Hi Stephen P. King
Who are these entities and how can they exist
a priori as does 2+2=4 ?
Roger Clough, rclo...@verizon.net
11/8/2012
"Forever is a long time, especially near the end." -Woody Allen
----- Receiving the following content -----
From: Stephen P. King
Receiver: everything-list
Time: 2012-11-07, 19:38:28
Subject: Re: Communicability
On 11/7/2012 12:44 PM, Bruno Marchal wrote:
>
> On 07 Nov 2012, at 17:13, Stephen P. King wrote:
>
>> On 11/7/2012 9:41 AM, Bruno Marchal wrote:
>>> Arithmetic explains why they are observers and how and why they make
>>> theories.
>> Dear Bruno,
>>
>> This is a vacuous statement, IMHO. Absent the prior existence of
>> entities capable of counting there is no such thing as Arithmetic.
>> Your belief to the contrary cannot be falsified!
>
> In the same sense that "2+2=4" cannot be falsified.
Dear Bruno,
You are missing my message. "2+2=4" is universally true only
because there does not exist a counter-example that can be agreed upon
by 3 or more entities.

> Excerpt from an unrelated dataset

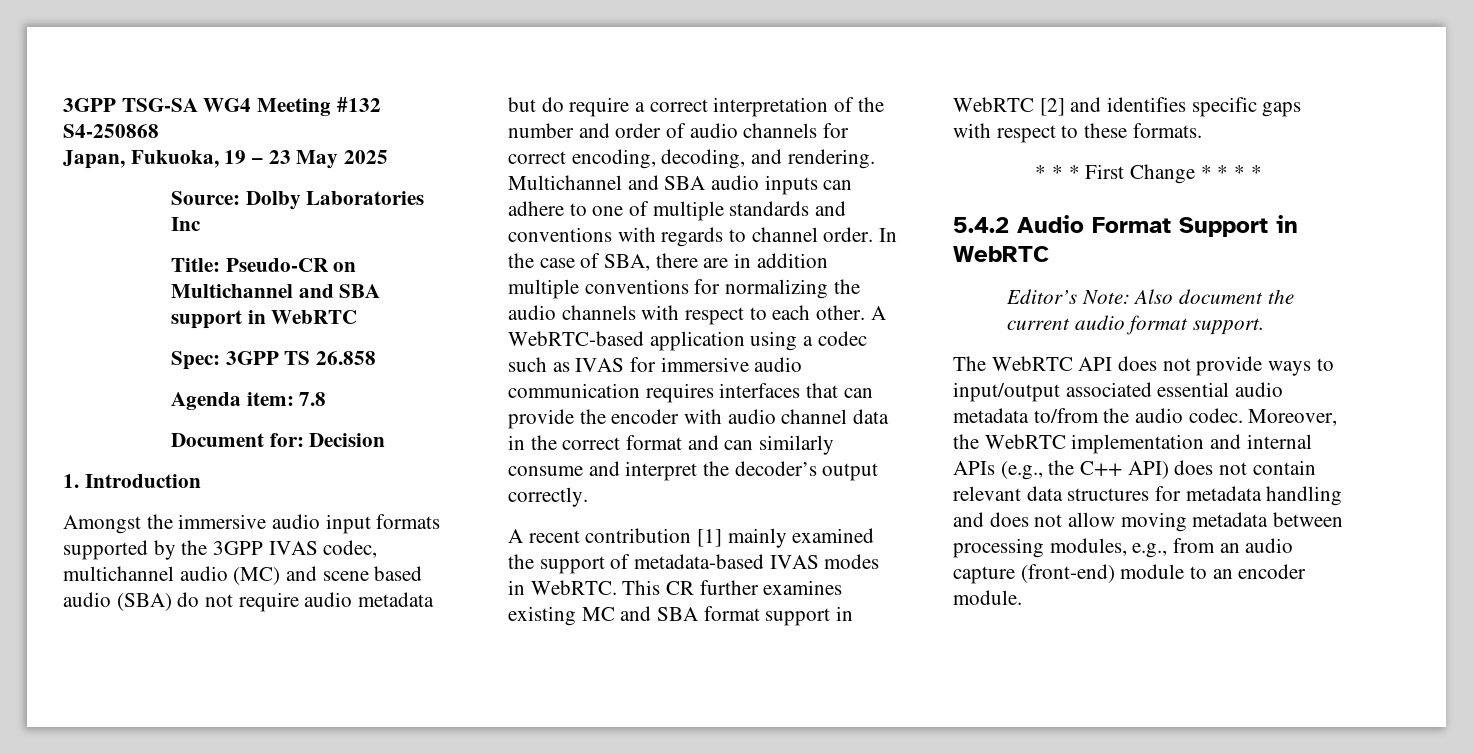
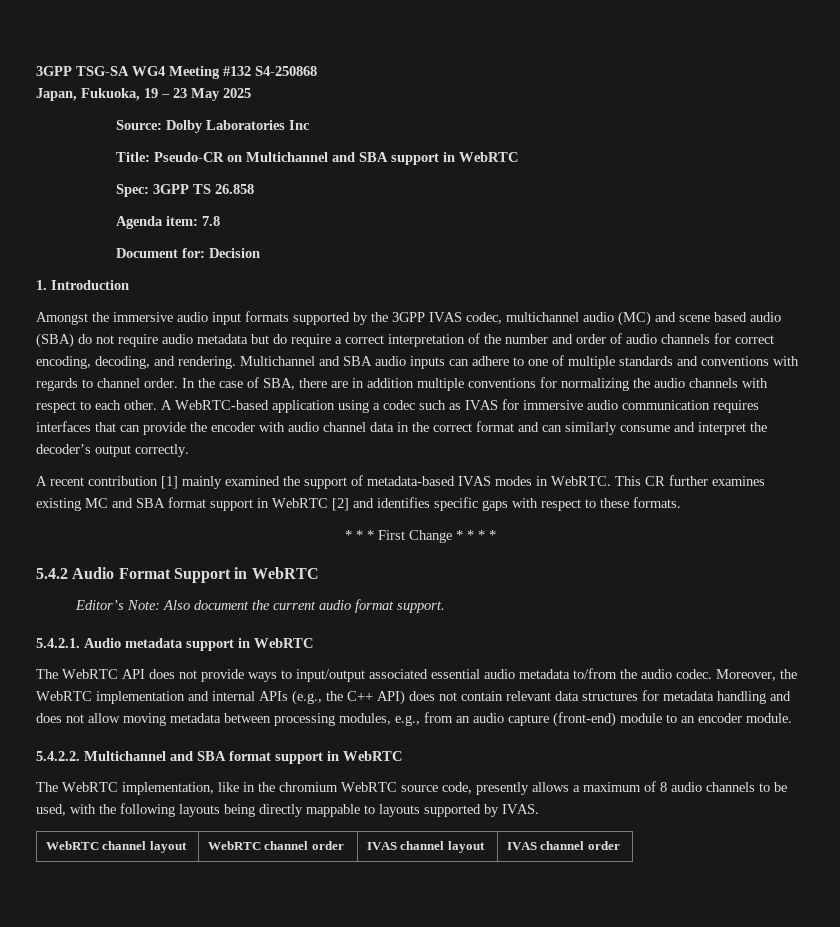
+ 5.4.2.1. Audio metadata support in WebRTC
+ 5.4.2.2. Multichannel and SBA format support in WebRTC
+ The WebRTC implementation, like in the chromium WebRTC source code, presently allows a maximum of 8 audio channels to be used, with the following layouts being directly mappable to layouts supported by IVAS.
+ WebRTC channel layout | WebRTC channel order | IVAS channel layout | IVAS channel order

You continue to only think from the point of view
of a single entity. My reasoning asks questions from the point of view
of many entities
>
> It just mean that you have never grasp the proof of G?el's
> incompleteness theorem, which does that, almost in passing. This is
> proved in all good introduction text to logic.

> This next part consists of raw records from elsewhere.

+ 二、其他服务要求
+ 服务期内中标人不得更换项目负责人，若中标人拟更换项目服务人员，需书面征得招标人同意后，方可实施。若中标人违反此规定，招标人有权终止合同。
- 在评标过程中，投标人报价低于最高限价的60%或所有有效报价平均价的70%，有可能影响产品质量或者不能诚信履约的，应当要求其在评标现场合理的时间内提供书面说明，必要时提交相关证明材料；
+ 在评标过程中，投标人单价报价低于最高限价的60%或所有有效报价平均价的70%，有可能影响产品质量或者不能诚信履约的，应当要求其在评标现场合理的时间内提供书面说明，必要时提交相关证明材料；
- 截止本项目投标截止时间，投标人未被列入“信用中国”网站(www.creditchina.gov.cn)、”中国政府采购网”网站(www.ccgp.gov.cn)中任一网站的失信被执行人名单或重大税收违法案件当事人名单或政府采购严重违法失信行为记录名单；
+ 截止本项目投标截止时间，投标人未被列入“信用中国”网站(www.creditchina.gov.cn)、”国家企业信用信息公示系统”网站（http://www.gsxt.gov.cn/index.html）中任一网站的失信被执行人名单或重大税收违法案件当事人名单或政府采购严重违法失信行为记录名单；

Ha! OK, but you are wrong.
>
> We can prove, in Peano arithmetic, that there exist entities capable
> of counting.
If we follow the orthodox interpretation of Tennenbaum theorem
there can only be one entity that can count; the standard model of PA. I
am thinking of the uncountable infinity of non-standard models of PA
that have a condition imposed on them: each thinks that it alone is the
standard model as it cannot know that it is non-standard. In this way we
can get an infinity of standard models of PA instead of just one. I
think that this gives us a modal logical form of general relativity!

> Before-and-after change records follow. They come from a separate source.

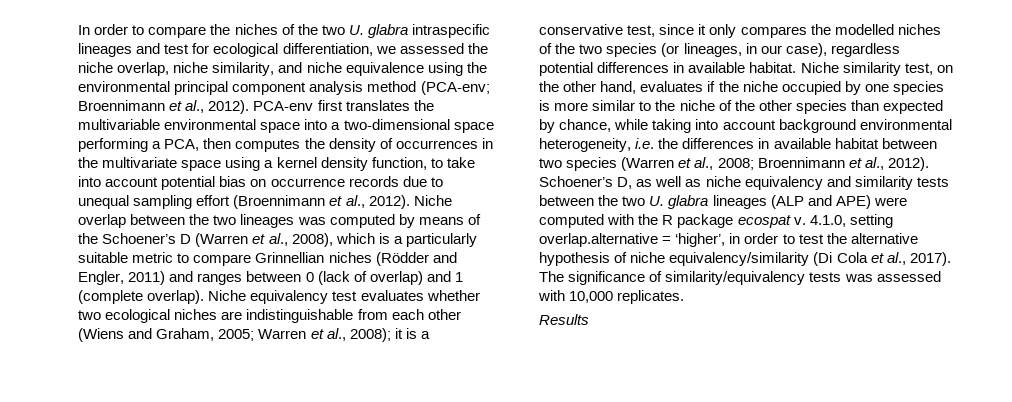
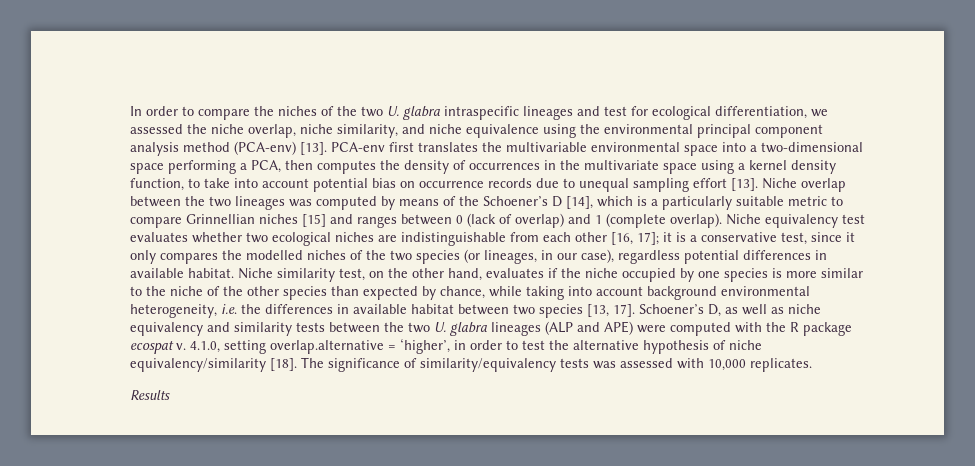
- In order to compare the niches of the two U. glabra intraspecific lineages and test for ecological differentiation, we assessed the niche overlap, niche similarity, and niche equivalence using the environmental principal component analysis method (PCA-env; Broennimann et al., 2012).
+ In order to compare the niches of the two U. glabra intraspecific lineages and test for ecological differentiation, we assessed the niche overlap, niche similarity, and niche equivalence using the environmental principal component analysis method (PCA-env) [13].
- PCA-env first translates the multivariable environmental space into a two-dimensional space performing a PCA, then computes the density of occurrences in the multivariate space using a kernel density function, to take into account potential bias on occurrence records due to unequal sampling effort (Broennimann et al., 2012).
+ PCA-env first translates the multivariable environmental space into a two-dimensional space performing a PCA, then computes the density of occurrences in the multivariate space using a kernel density function, to take into account potential bias on occurrence records due to unequal sampling effort [13].
- Niche overlap between the two lineages was computed by means of the Schoener’s D (Warren et al., 2008), which is a particularly suitable metric to compare Grinnellian niches (Rödder and Engler, 2011) and ranges between 0 (lack of overlap) and 1 (complete overlap).
+ Niche overlap between the two lineages was computed by means of the Schoener’s D [14], which is a particularly suitable metric to compare Grinnellian niches [15] and ranges between 0 (lack of overlap) and 1 (complete overlap).
- Niche equivalency test evaluates whether two ecological niches are indistinguishable from each other (Wiens and Graham, 2005; Warren et al., 2008); it is a conservative test, since it only compares the modelled niches of the two species (or lineages, in our case), regardless potential differences in available habitat.
+ Niche equivalency test evaluates whether two ecological niches are indistinguishable from each other [16, 17]; it is a conservative test, since it only compares the modelled niches of the two species (or lineages, in our case), regardless potential differences in available habitat.
- Niche similarity test, on the other hand, evaluates if the niche occupied by one species is more similar to the niche of the other species than expected by chance, while taking into account background environmental heterogeneity, i.e. the differences in available habitat between two species (Warren et al., 2008; Broennimann et al., 2012).
+ Niche similarity test, on the other hand, evaluates if the niche occupied by one species is more similar to the niche of the other species than expected by chance, while taking into account background environmental heterogeneity, i.e. the differences in available habitat between two species [13, 17].
- 4.1.0, setting overlap.alternative = ‘higher’, in order to test the alternative hypothesis of niche equivalency/similarity (Di Cola et al., 2017).
+ 4.1.0, setting overlap.alternative = ‘higher’, in order to test the alternative hypothesis of niche equivalency/similarity [18].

> By G?el's completeness those entities exists in the standard model of
> arithmetic (arithmetical truth), and in all model, and thus also in
> all non standard model.
Yes, but each model must be able to truthfully believe that it
alone is the standard model; it cannot see the constant that defines it
as non-standard from inside itself.
>
> So arithmetic assures the prior existence of entities capable of
> counting.
Sure.
>
> You have the Matiyasevich's book. A (more complex) proof is given
> there. It is more complex as it proves this for a much more tiny
> fragment of arithmetic.
It is impossible for me to write my ideas in Matiyasevich's
language. :_(
>
>
>> Forgive me, but I need to let others explain my argument as I have
>> run out of patience with my inability to form sentences that you will
>> understand. This article (which I cannot asses completely due to the
>> paywall) seems to make my claim well:
>> http://www.springerlink.com/content/052422q295335527/
>>
>> Nomic Universals and Particular Causal Relations: Which are Basic and
>> Which are Derived?
>>
>> "Armstrong holds that a law of nature is a certain sort of structural
>> universal which, in turn, fixes causal relations between particular
>> states of affairs. His claim that these nomic structural universals
>> explain causal relations commits him to saying that such universals
>> are irreducible, not supervenient upon the particular causal
>> relations they fix. However, Armstrong also wants to avoid Plato?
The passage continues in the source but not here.